_WHAT YOU ARE ASKED TO DO:_ The word "Badiou" appears in some lines of the records below; state how many lines, and nothing else.

[Records drawn from a dataset]
==================================================

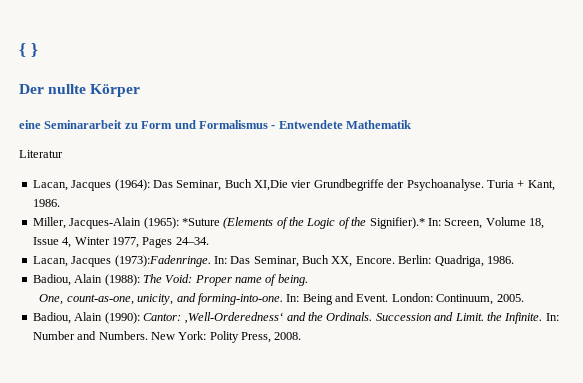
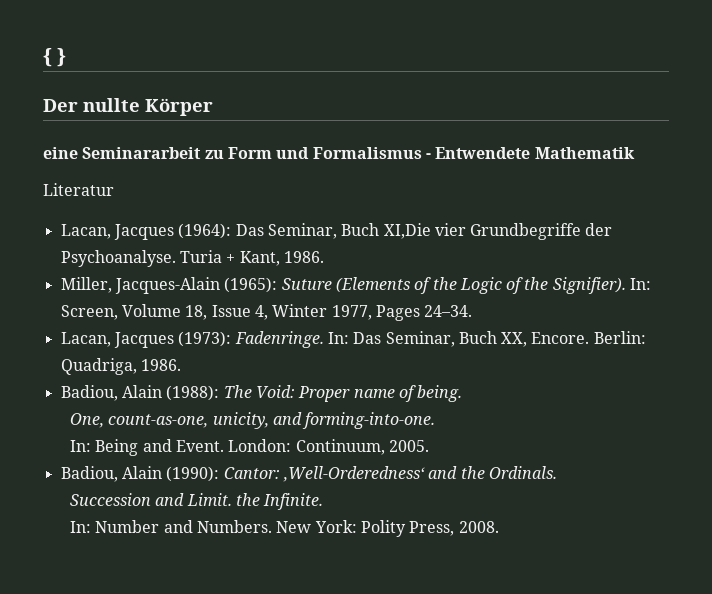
- Miller, Jacques-Alain (1965): *Suture (Elements of the Logic of the Signifier).* In: Screen, Volume 18, Issue 4, Winter 1977, Pages 24–34.
+ Miller, Jacques-Alain (1965): Suture (Elements of the Logic of the Signifier). In: Screen, Volume 18, Issue 4, Winter 1977, Pages 24–34.
- Lacan, Jacques (1973):Fadenringe.
+ Lacan, Jacques (1973): Fadenringe.
- One, count-as-one, unicity, and forming-into-one. In: Being and Event.
+ One, count-as-one, unicity, and forming-into-one.
+ In: Being and Event.
- Badiou, Alain (1990): Cantor: ‚Well-Orderedness‘ and the Ordinals. Succession and Limit. the Infinite. In: Number and Numbers.
+ Badiou, Alain (1990): Cantor: ‚Well-Orderedness‘ and the Ordinals.
+ Succession and Limit. the Infinite.
+ In: Number and Numbers.

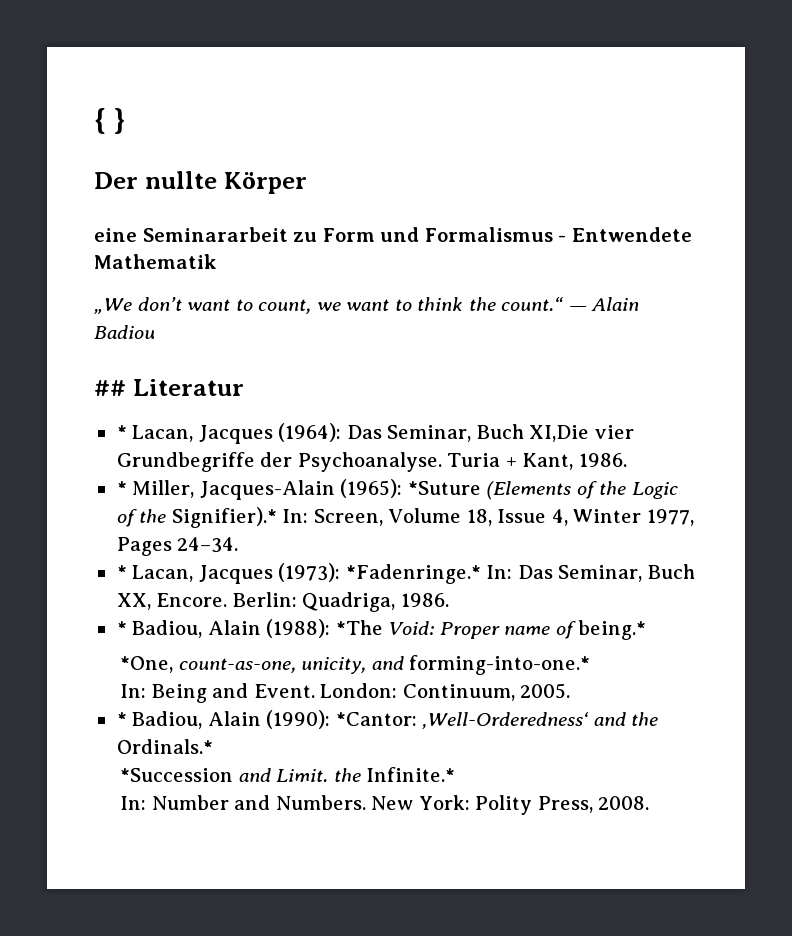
- Literatur
+ „We don’t want to count, we want to think the count.“ — Alain Badiou
+ ## Literatur
- Lacan, Jacques (1964): Das Seminar, Buch XI,Die vier Grundbegriffe der Psychoanalyse.
+ * Lacan, Jacques (1964): Das Seminar, Buch XI,Die vier Grundbegriffe der Psychoanalyse.
- Miller, Jacques-Alain (1965): Suture (Elements of the Logic of the Signifier). In: Screen, Volume 18, Issue 4, Winter 1977, Pages 24–34.
+ * Miller, Jacques-Alain (1965): *Suture (Elements of the Logic of the Signifier).* In: Screen, Volume 18, Issue 4, Winter 1977, Pages 24–34.
- Lacan, Jacques (1973): Fadenringe. In: Das Seminar, Buch XX, Encore.
+ * Lacan, Jacques (1973): *Fadenringe.* In: Das Seminar, Buch XX, Encore.
- Badiou, Alain (1988): The Void: Proper name of being.
- One, count-as-one, unicity, and forming-into-one.
+ * Badiou, Alain (1988): *The Void: Proper name of being.*
+ *One, count-as-one, unicity, and forming-into-one.*
- Badiou, Alain (1990): Cantor: ‚Well-Orderedness‘ and the Ordinals.
- Succession and Limit. the Infinite.
+ * Badiou, Alain (1990): *Cantor: ‚Well-Orderedness‘ and the Ordinals.*
+ *Succession and Limit. the Infinite.*

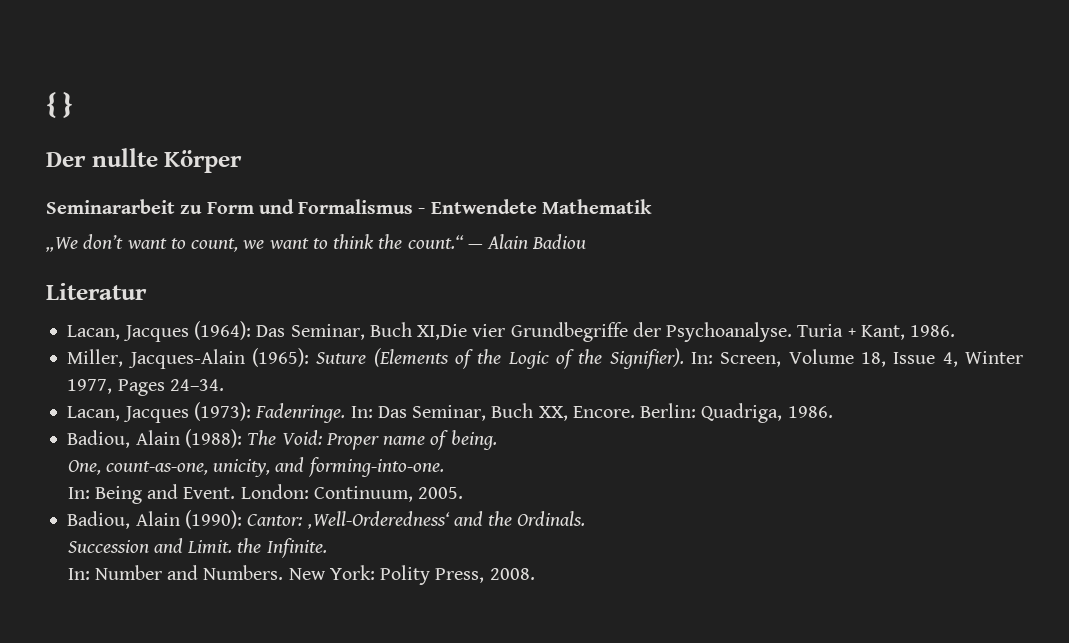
- eine Seminararbeit zu Form und Formalismus - Entwendete Mathematik
+ Seminararbeit zu Form und Formalismus - Entwendete Mathematik
- ## Literatur
+ Literatur
- * Lacan, Jacques (1964): Das Seminar, Buch XI,Die vier Grundbegriffe der Psychoanalyse.
+ Lacan, Jacques (1964): Das Seminar, Buch XI,Die vier Grundbegriffe der Psychoanalyse.
- * Miller, Jacques-Alain (1965): *Suture (Elements of the Logic of the Signifier).* In: Screen, Volume 18, Issue 4, Winter 1977, Pages 24–34.
+ Miller, Jacques-Alain (1965): Suture (Elements of the Logic of the Signifier). In: Screen, Volume 18, Issue 4, Winter 1977, Pages 24–34.
- * Lacan, Jacques (1973): *Fadenringe.* In: Das Seminar, Buch XX, Encore.
+ Lacan, Jacques (1973): Fadenringe. In: Das Seminar, Buch XX, Encore.
- * Badiou, Alain (1988): *The Void: Proper name of being.*
- *One, count-as-one, unicity, and forming-into-one.*
+ Badiou, Alain (1988): The Void: Proper name of being.
+ One, count-as-one, unicity, and forming-into-one.
- * Badiou, Alain (1990): *Cantor: ‚Well-Orderedness‘ and the Ordinals.*
- *Succession and Limit. the Infinite.*
+ Badiou, Alain (1990): Cantor: ‚Well-Orderedness‘ and the Ordinals.
+ Succession and Limit. the Infinite.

==================================================

_EXERCISE RESPONSE:_ 11